Anti-ship ballistic missile

An anti-ship ballistic missile (ASBM) is a military ballistic missile system designed to hit a warship at sea.

Iranian Persian Gulf anti-ship ballistic missile

Due to the high flight speed of ballistic missiles, an ASBM's kinetic energy alone may be sufficient to cripple or outright destroy a target with a single conventional warhead impact.

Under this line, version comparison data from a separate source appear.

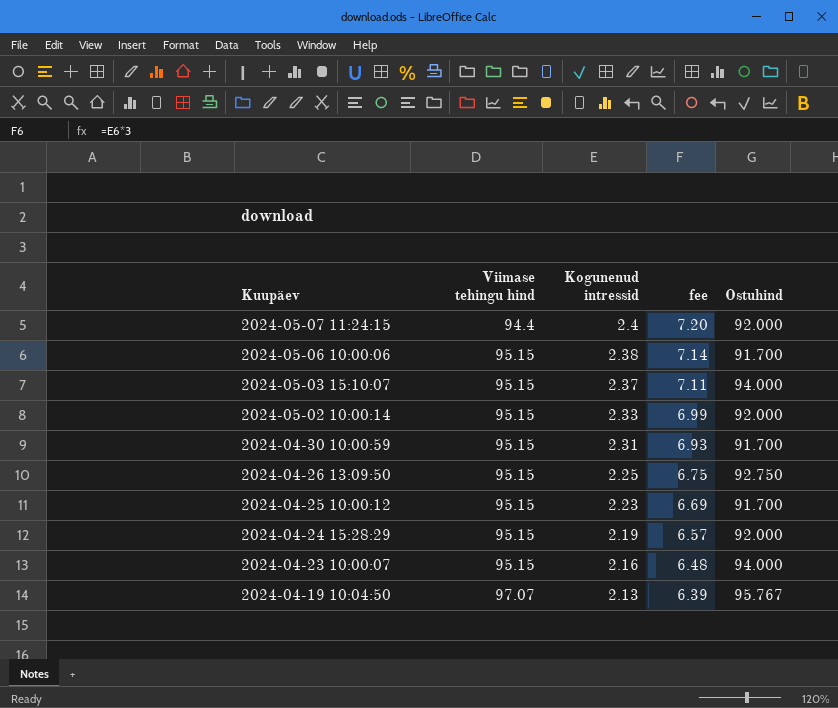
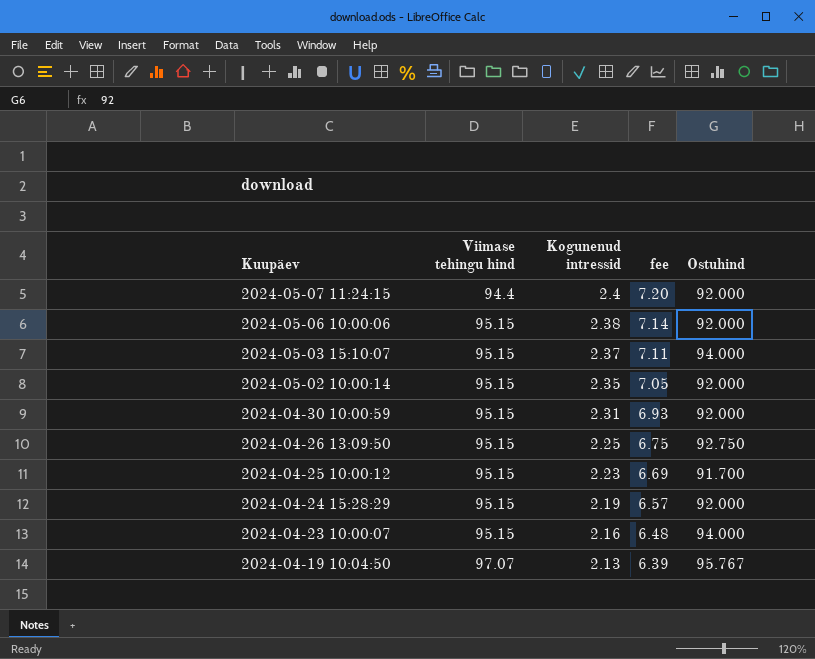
2024-05-06 10:00:06 | Ostuhind: 91.700 -> 92.000
2024-05-02 10:00:14 | Kogunenud intressid: 2.33 -> 2.35
2024-05-02 10:00:14 | fee: 6.99 -> 7.05
2024-04-30 10:00:59 | Ostuhind: 91.700 -> 92.000

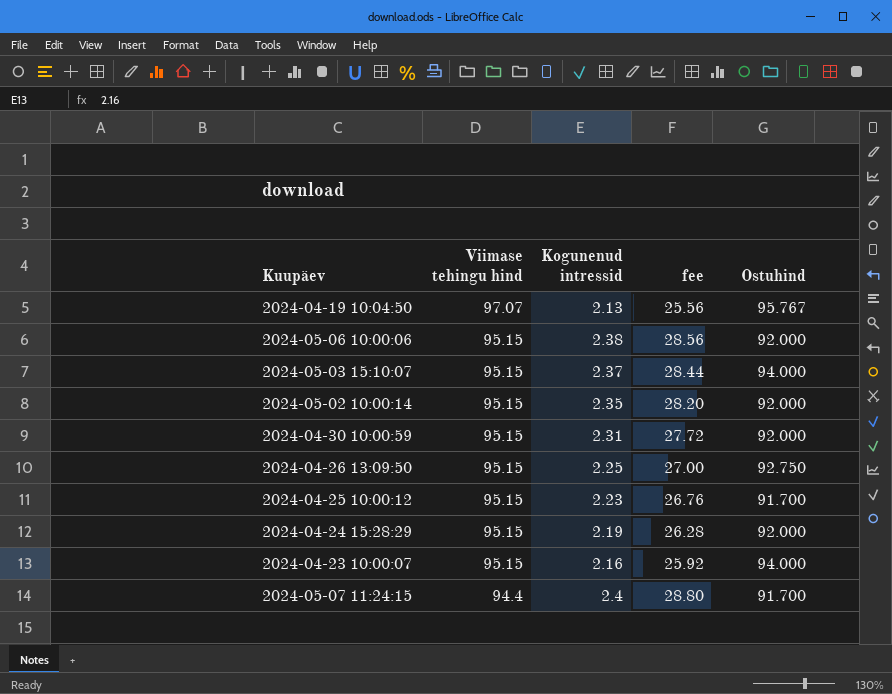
row order: Kuupäev descending -> Viimase tehingu hind descending
column fee | formula: [Kogunenud intressid] * 3 -> [Kogunenud intressid] * 12
2024-05-07 11:24:15 | Ostuhind: 92.000 -> 91.700

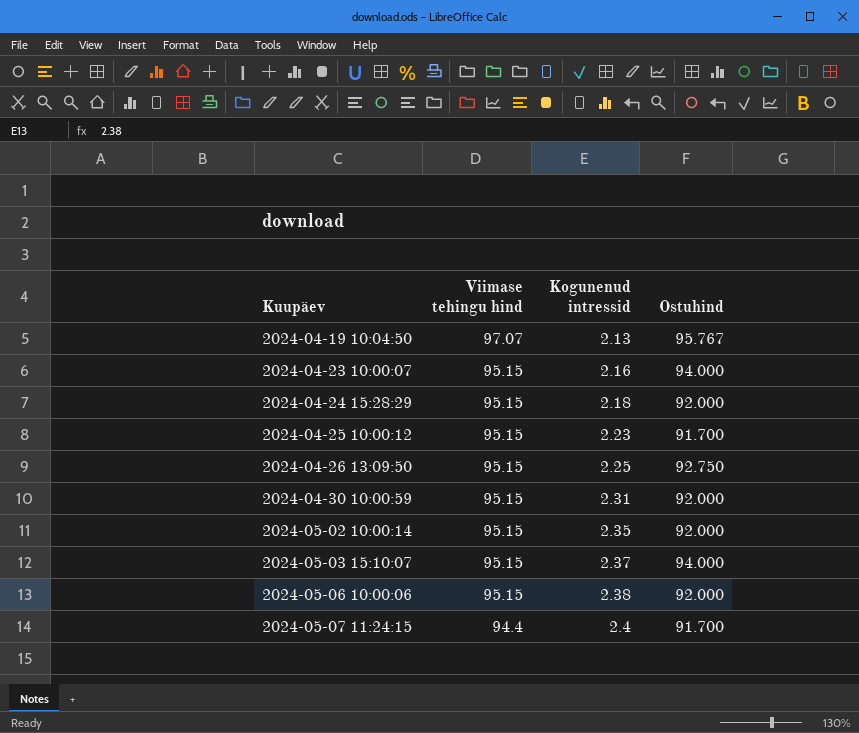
row order: Viimase tehingu hind descending -> Kuupäev ascending
column fee | formula: [Kogunenud intressid] * 12 -> none
2024-04-24 15:28:29 | Kogunenud intressid: 2.19 -> 2.18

Unlike a nuclear warhead, however, this would require a direct hit to be effective; therefore unlike a land attack ballistic missile, which typically strikes fixed targets in known positions, an ASBM requires a dedicated sensor chain to detect and identify its target, combined with a precise and high-performance terminal guidance system with advanced sensors and in-flight calibrations in order to successfully hit a moving target.[1][2]

  1. ^ "CM-401 anti-ship ballistic missile". GlobalSecurity. Retrieved 22 October 2021. The CM-401 is guided by a radar seeker that can track surface ships or use synthetic aperture (SAR) to image the ground to attack ground facilities such as ports
  2. ^ Globaldefencenews (4 October 2020). "Kh-47M2 Kinzhal Air-Launched Ballistic Hypersonic Missile Of Russia". Global Defence News. Retrieved 22 October 2021. Latest Russian air-to-ground missiles are pretty accurate due to the use of modern guidance systems with satellite navigation capability.